Task instructions: Scan the records for the string "crossing" and copy every line that holds it.
---------- Record set
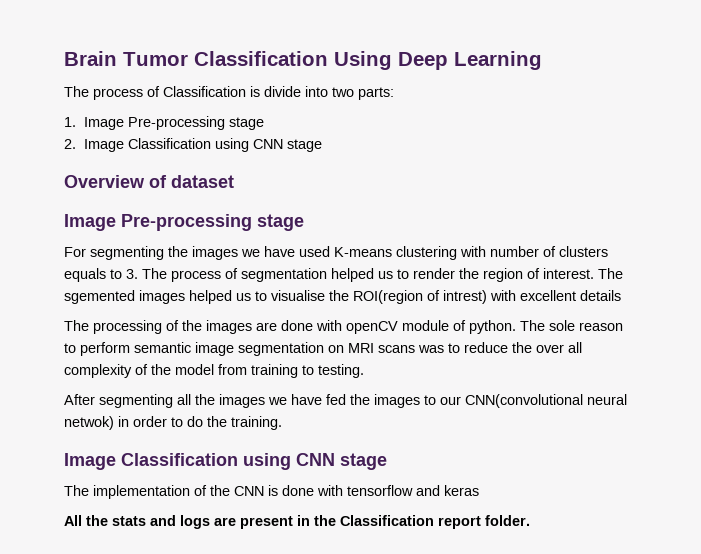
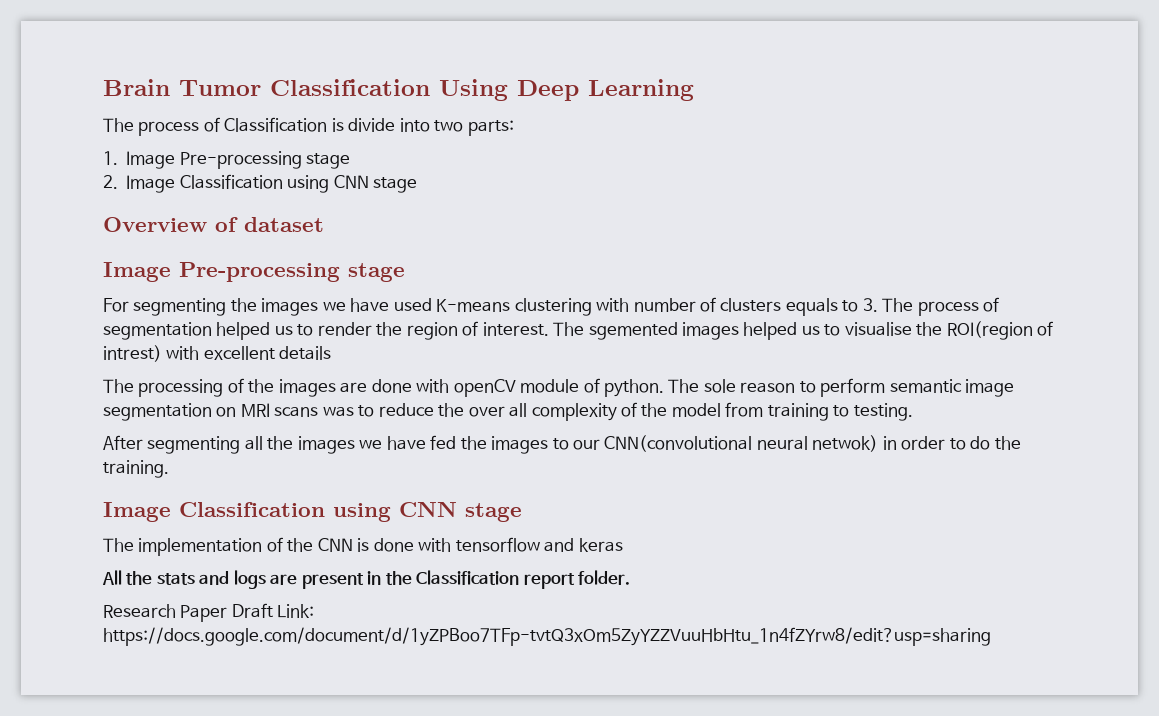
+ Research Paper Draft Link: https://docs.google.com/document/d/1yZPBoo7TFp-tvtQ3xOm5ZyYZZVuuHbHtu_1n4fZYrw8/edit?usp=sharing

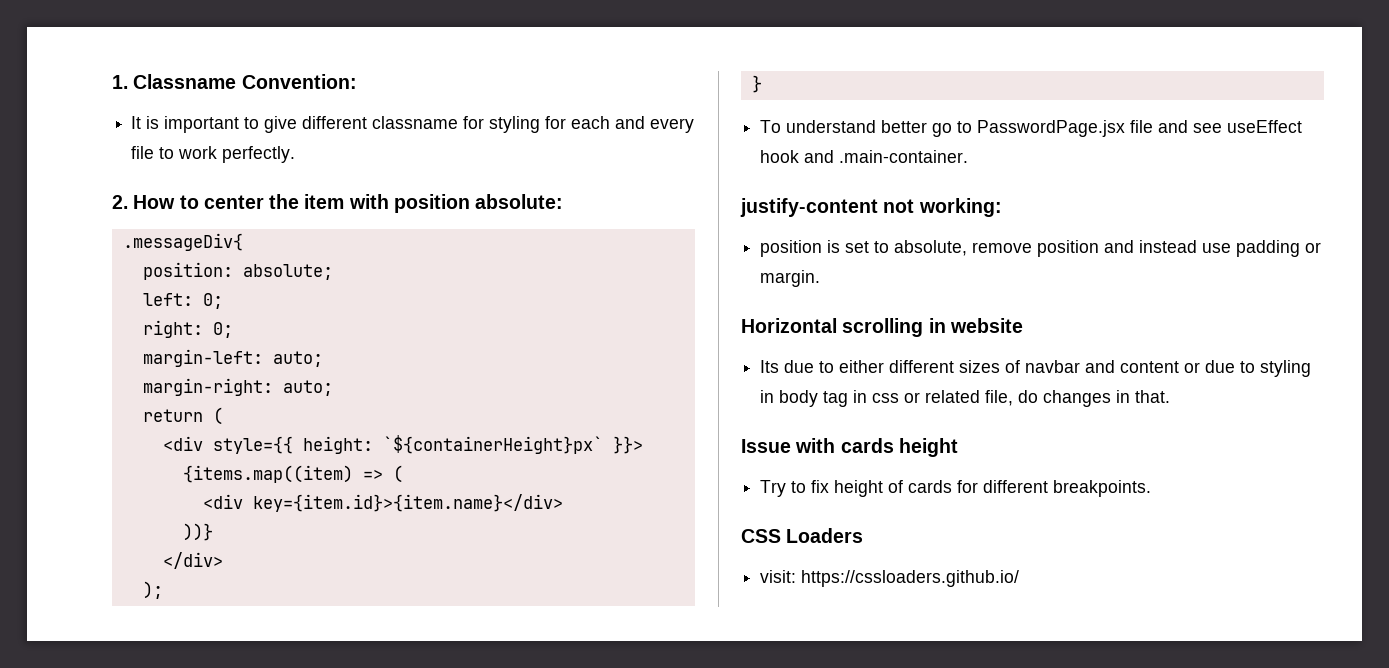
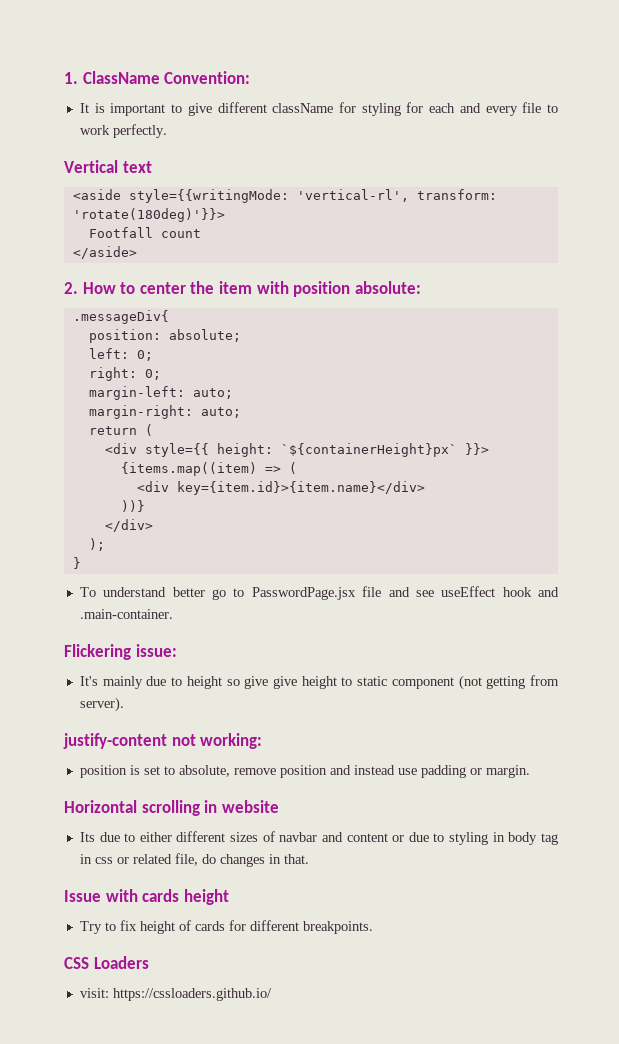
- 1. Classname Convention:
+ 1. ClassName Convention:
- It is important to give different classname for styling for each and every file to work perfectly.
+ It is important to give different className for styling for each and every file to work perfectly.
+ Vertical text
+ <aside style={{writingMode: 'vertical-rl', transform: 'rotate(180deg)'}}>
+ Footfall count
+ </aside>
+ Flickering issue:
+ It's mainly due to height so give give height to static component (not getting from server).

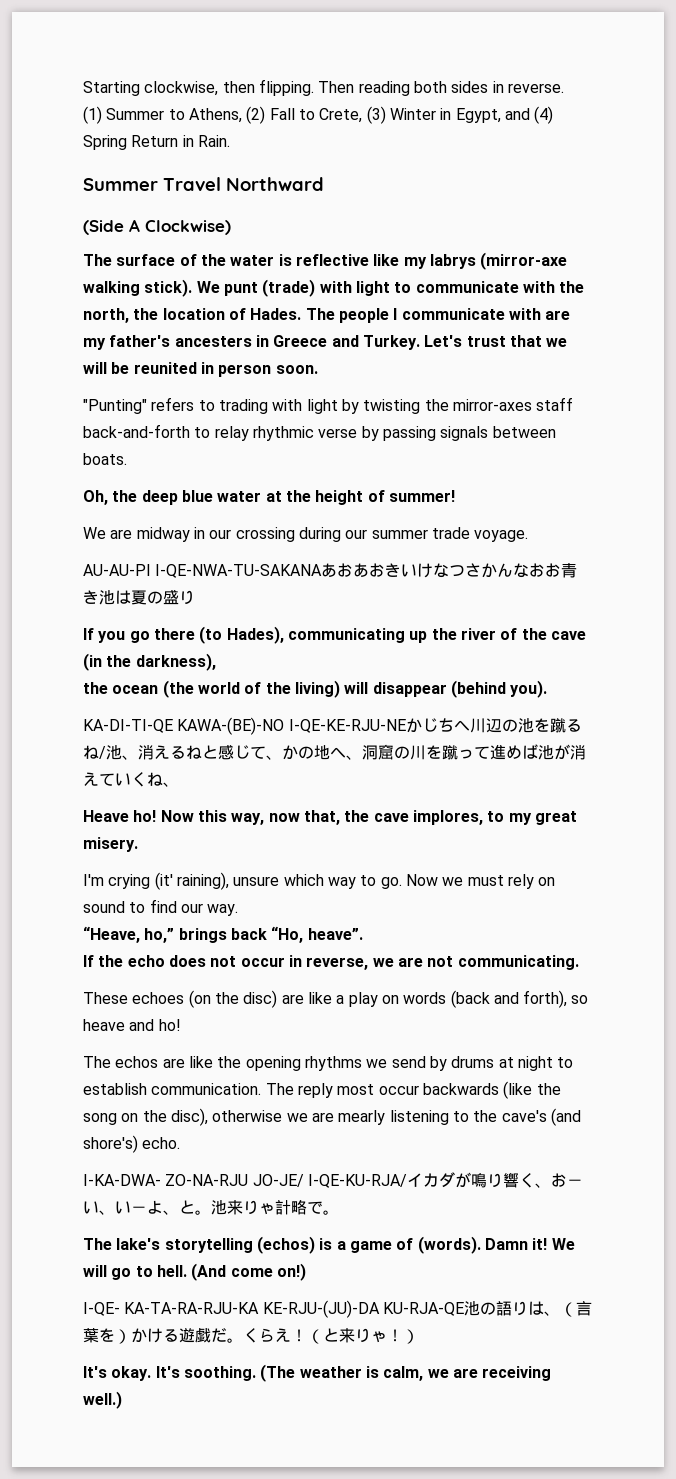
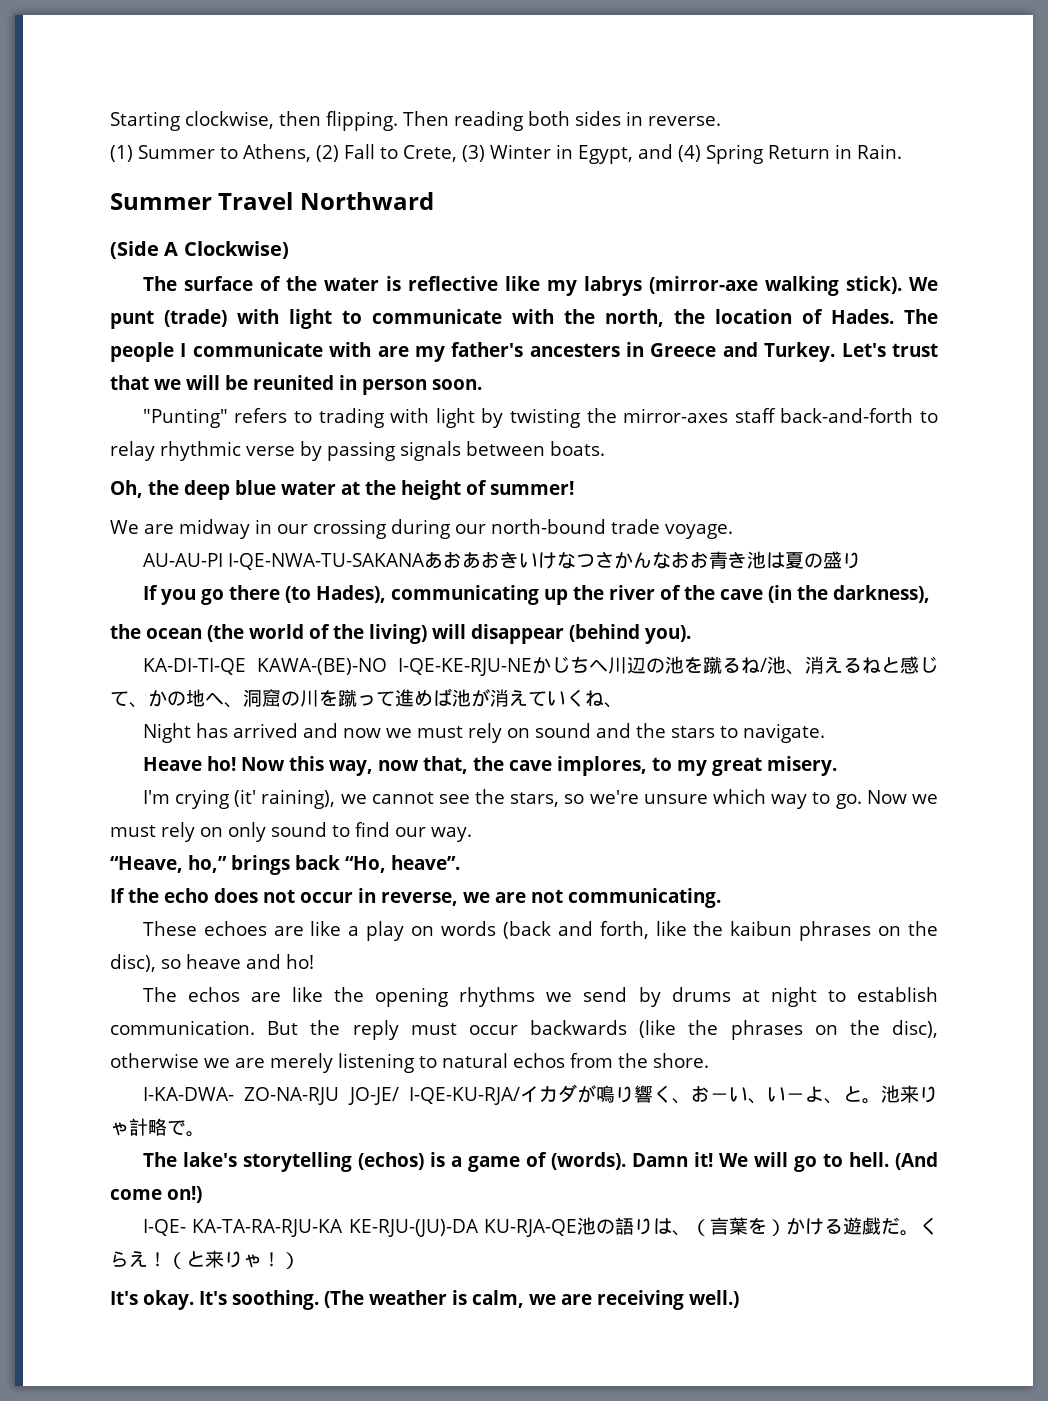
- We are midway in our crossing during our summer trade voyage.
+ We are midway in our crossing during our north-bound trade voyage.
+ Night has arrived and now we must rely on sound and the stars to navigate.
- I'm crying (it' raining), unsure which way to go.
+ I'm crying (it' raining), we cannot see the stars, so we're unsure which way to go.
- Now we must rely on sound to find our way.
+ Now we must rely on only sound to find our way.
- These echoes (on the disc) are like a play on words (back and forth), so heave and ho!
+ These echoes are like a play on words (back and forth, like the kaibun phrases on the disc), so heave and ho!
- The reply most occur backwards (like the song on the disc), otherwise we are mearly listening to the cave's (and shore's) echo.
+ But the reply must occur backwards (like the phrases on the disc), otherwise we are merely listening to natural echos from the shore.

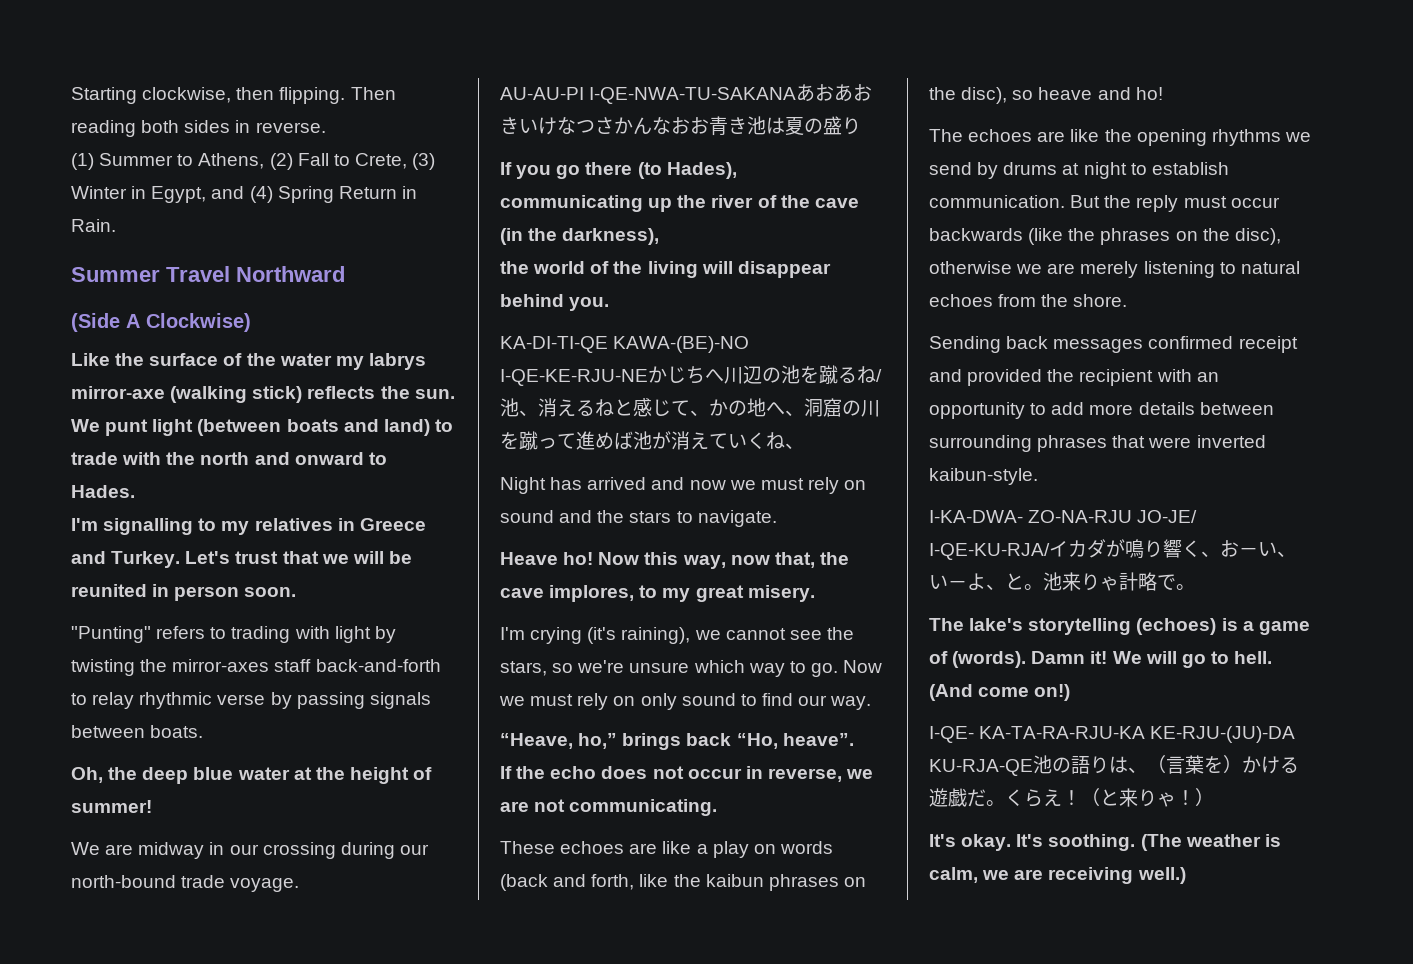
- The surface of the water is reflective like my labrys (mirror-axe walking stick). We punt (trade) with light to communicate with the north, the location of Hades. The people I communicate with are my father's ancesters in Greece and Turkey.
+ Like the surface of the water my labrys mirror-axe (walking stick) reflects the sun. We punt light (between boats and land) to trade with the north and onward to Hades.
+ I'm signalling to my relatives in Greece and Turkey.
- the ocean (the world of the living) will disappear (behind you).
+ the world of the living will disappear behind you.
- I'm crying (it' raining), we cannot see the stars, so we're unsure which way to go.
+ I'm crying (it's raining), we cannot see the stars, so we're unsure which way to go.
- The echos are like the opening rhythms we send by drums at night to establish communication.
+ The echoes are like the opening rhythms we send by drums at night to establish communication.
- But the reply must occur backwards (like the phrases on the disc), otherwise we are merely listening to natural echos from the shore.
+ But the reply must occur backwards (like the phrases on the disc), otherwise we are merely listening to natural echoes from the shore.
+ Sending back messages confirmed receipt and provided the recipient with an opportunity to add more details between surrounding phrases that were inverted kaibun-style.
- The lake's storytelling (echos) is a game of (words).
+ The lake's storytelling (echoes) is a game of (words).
--------------------
Response:
- We are midway in our crossing during our summer trade voyage.
+ We are midway in our crossing during our north-bound trade voyage.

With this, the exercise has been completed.